Here are some of the notes that I took:

(1) The deny_write_access() mechanism is causing really pointless issues
    such as [1]. If a thread in a thread-group opens a file writable,
    then writes some stuff, then closing the file descriptor and then
    calling execve() they can fail the execve() with ETXTBUSY because
    another thread in the thread-group could have concurrently called
    fork(). Multi-threaded libraries such as go suffer from this.

(2) There are userspace attacks that rely on overwriting the binary of a
    running process. These attacks are _mitigated_ but _not at all
    prevented_ from ocurring by the deny_write_access() mechanism.

    I'll go over some details. The clearest example of such attacks was
    the attack against runC in CVE-2019-5736 (cf. [3]).

    An attack could compromise the runC host binary from inside a
    _privileged_ runC container. The malicious binary could then be used
    to take over the host.

    (It is crucial to note that this attack is _not_ possible with
     unprivileged containers. IOW, the setup here is already insecure.)

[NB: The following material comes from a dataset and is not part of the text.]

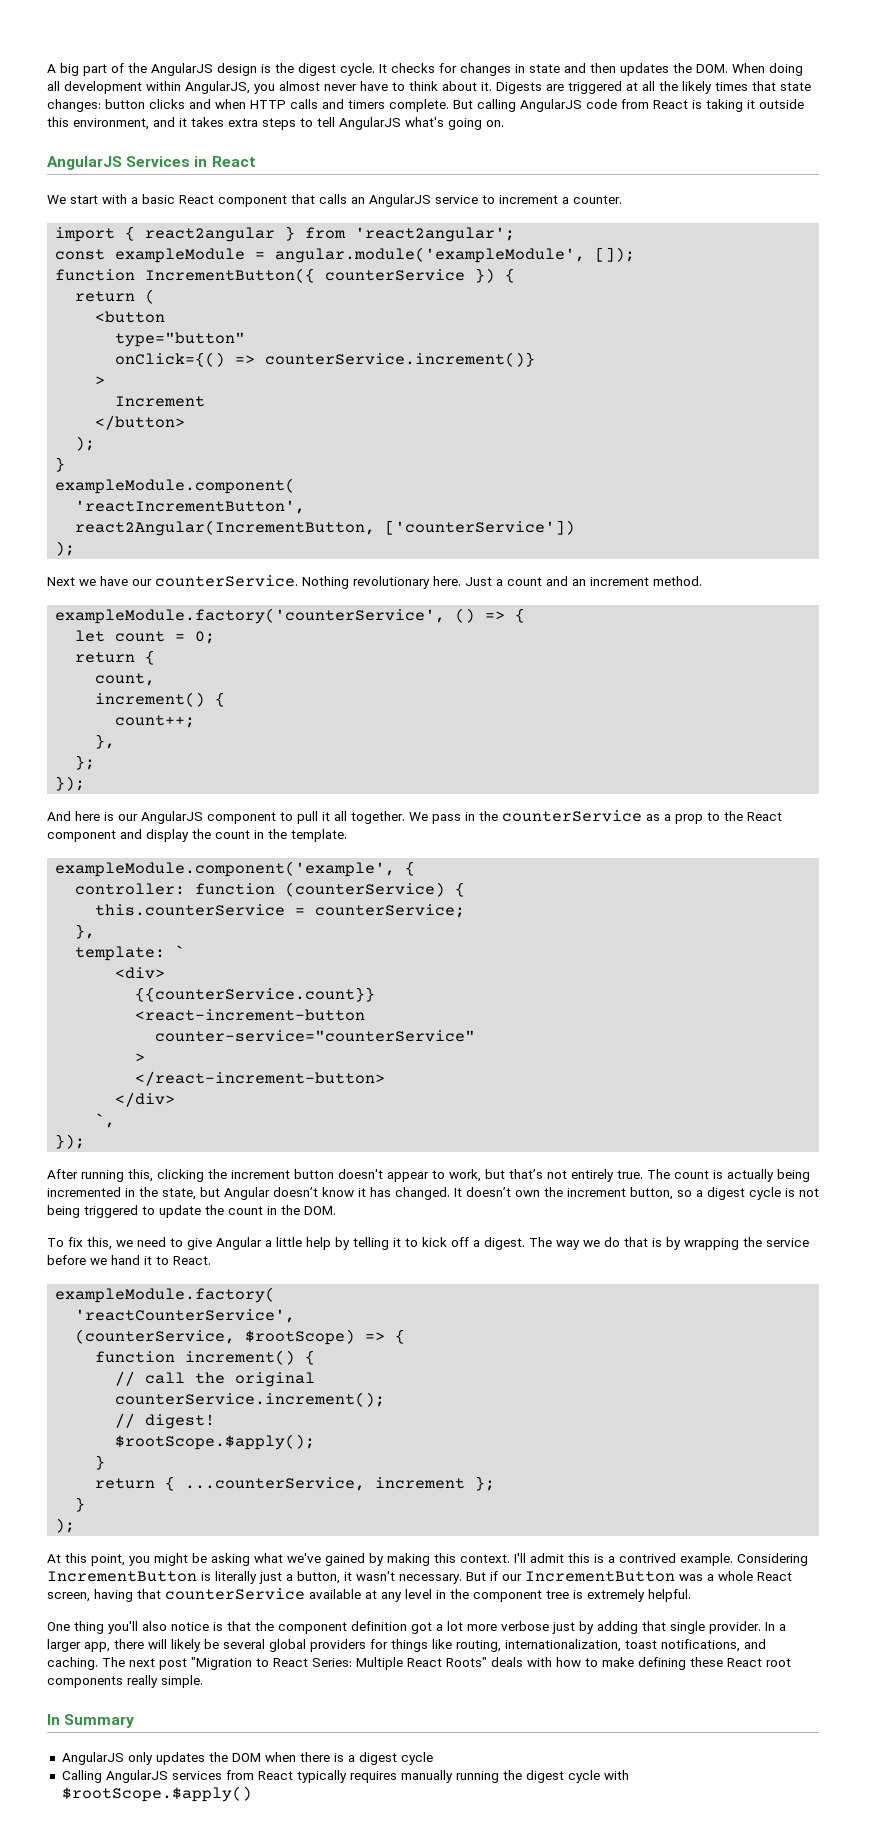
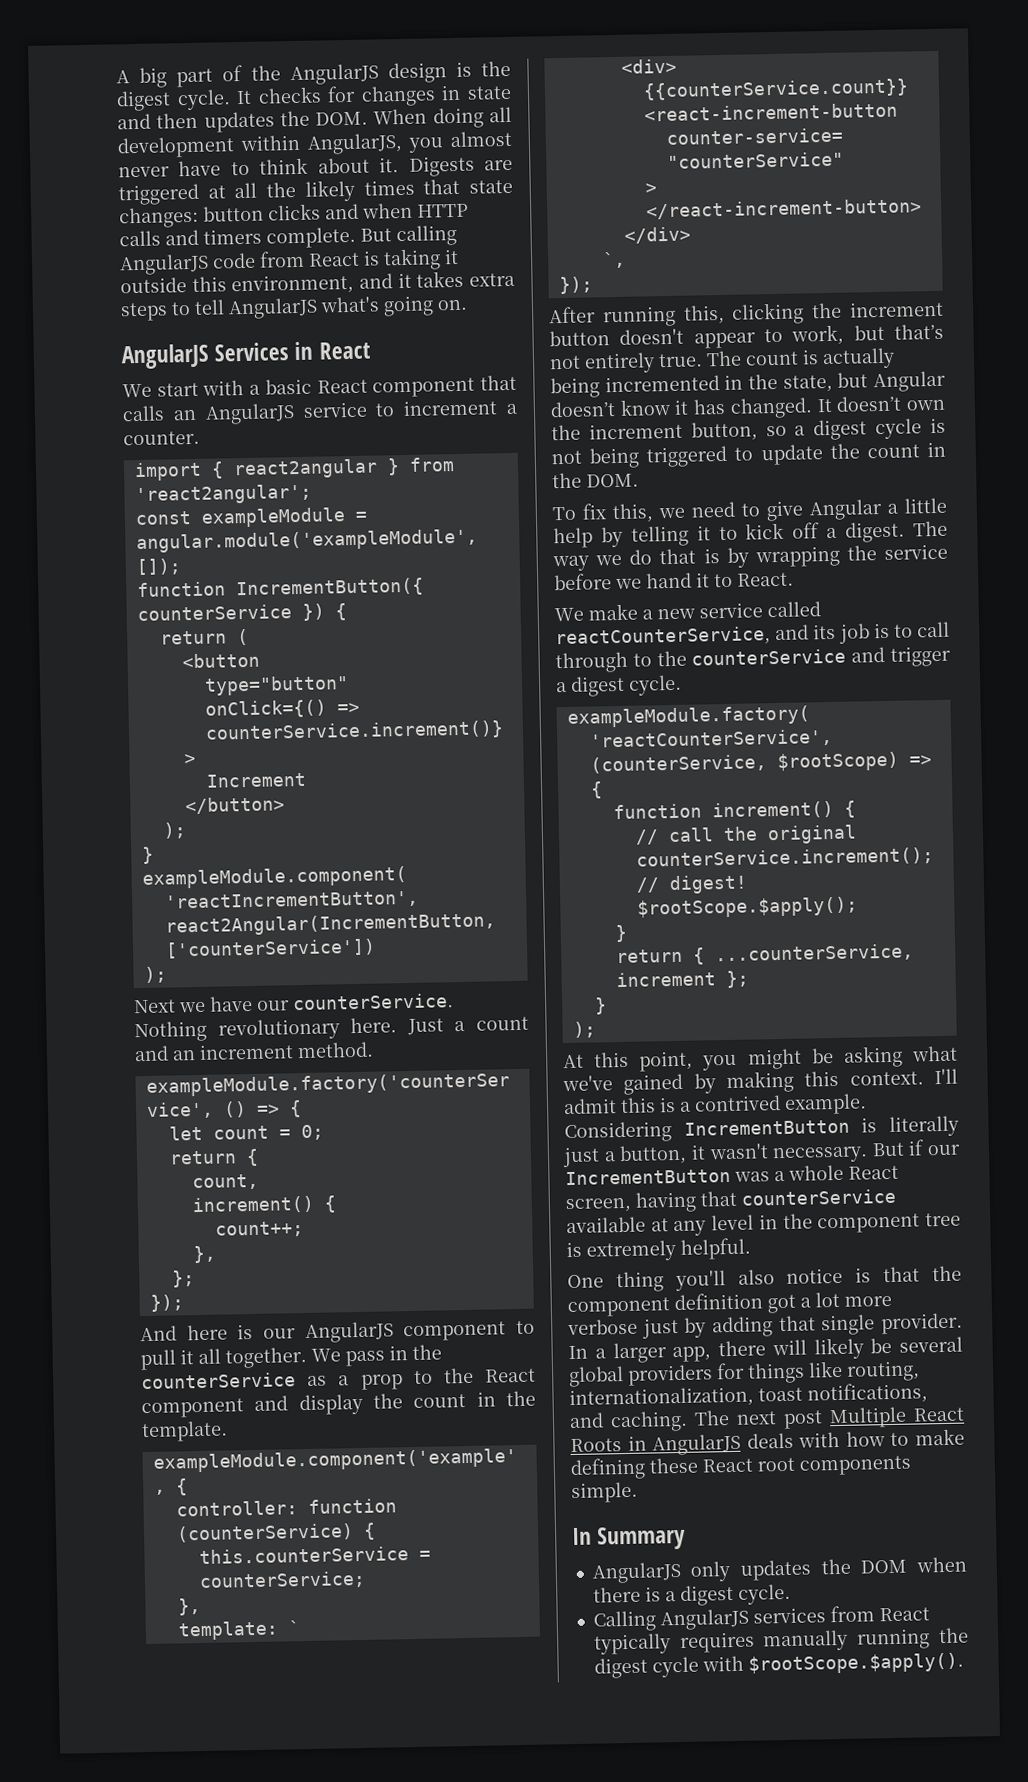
(211, 1260) none -> [554,601,821,622] [555,621,950,649] [555,645,951,674] [556,674,682,697] // We make a new service called reactCounterService, and its job is to call through to the counterService and trigger a digest cycle.
[191,1657,487,1670] "Migration to React Series: Multiple React Roots" -> [829,1406,965,1429] [570,1433,742,1456] Multiple React Roots in AngularJS
[127,1675,158,1688] really -> (912, 1465) none
[400,1752,433,1765] cycle -> [737,1583,791,1605] cycle.
[61,1786,252,1802] $rootScope.$apply() -> [747,1652,964,1675] $rootScope.$apply().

    The attack can be made when attaching to a running container or when
    starting a container running a specially crafted image. For example,
    when runC attaches to a container the attacker can trick it into
    executing itself.

    This could be done by replacing the target binary inside the
    container with a custom binary pointing back at the runC binary
    itself. As an example, if the target binary was /bin/bash, this
    could be replaced with an executable script specifying the
    interpreter path #!/proc/self/exe.

    As such when /bin/bash is executed inside the container, instead the
    target of /proc/self/exe will be executed. That magic link will
    point to the runc binary on the host. The attacker can then proceed
    to write to the target of /proc/self/exe to try and overwrite the
    runC binary on the host.

    However, this will not succeed because of deny_write_access(). Now,
    one might think that this would prevent the attack but it doesn't.

    To overcome this, the attacker has multiple ways:
    * Open a file descriptor to /proc/self/exe using the O_PATH flag and
      then proceed to reopen the binary as O_WRONLY through
      /proc/self/fd/<nr> and try to write to it in a busy loop from a
      separate process. Ultimately it will succeed when the runC binary
      exits. After this the runC binary is compromised and can be used
      to attack other containers or the host itself.
    * Use a malicious shared library annotating a function in there with
      the constructor attribute making the malicious function run as an
      initializor. The malicious library will then open /proc/self/exe
      for creating a new entry under /proc/self/fd/<nr>. It'll then call
      exec to a) force runC to exit and b) hand the file descriptor off
      to a program that then reopens /proc/self/fd/<nr> for writing
      (which is now possible because runC has exited) and overwriting
      that binary.

    To sum up: the deny_write_access() mechanism doesn't prevent such
    attacks in insecure setups. It just makes them minimally harder.
    That's all.

    The only way back then to prevent this is to create a temporary copy
    of the calling binary itself when it starts or attaches to
    containers. So what I did back then for LXC (and Aleksa for runC)
    was to create an anonymous, in-memory file using the memfd_create()
    system call and to copy itself into the temporary in-memory file,
    which is then sealed to prevent further modifications. This sealed,
    in-memory file copy is then executed instead of the original on-disk
    binary.

    Any compromising write operations from a privileged container to the
    host binary will then write to the temporary in-memory binary and
    not to the host binary on-disk, preserving the integrity of the host
    binary. Also as the temporary, in-memory binary is sealed, writes to
    this will also fail.

    The point is that deny_write_access() is uselss to prevent these
    attacks.

(3) Denying write access to an inode because it's currently used in an
    exec path could easily be done on an LSM level. It might need an
    additional hook but that should be about it.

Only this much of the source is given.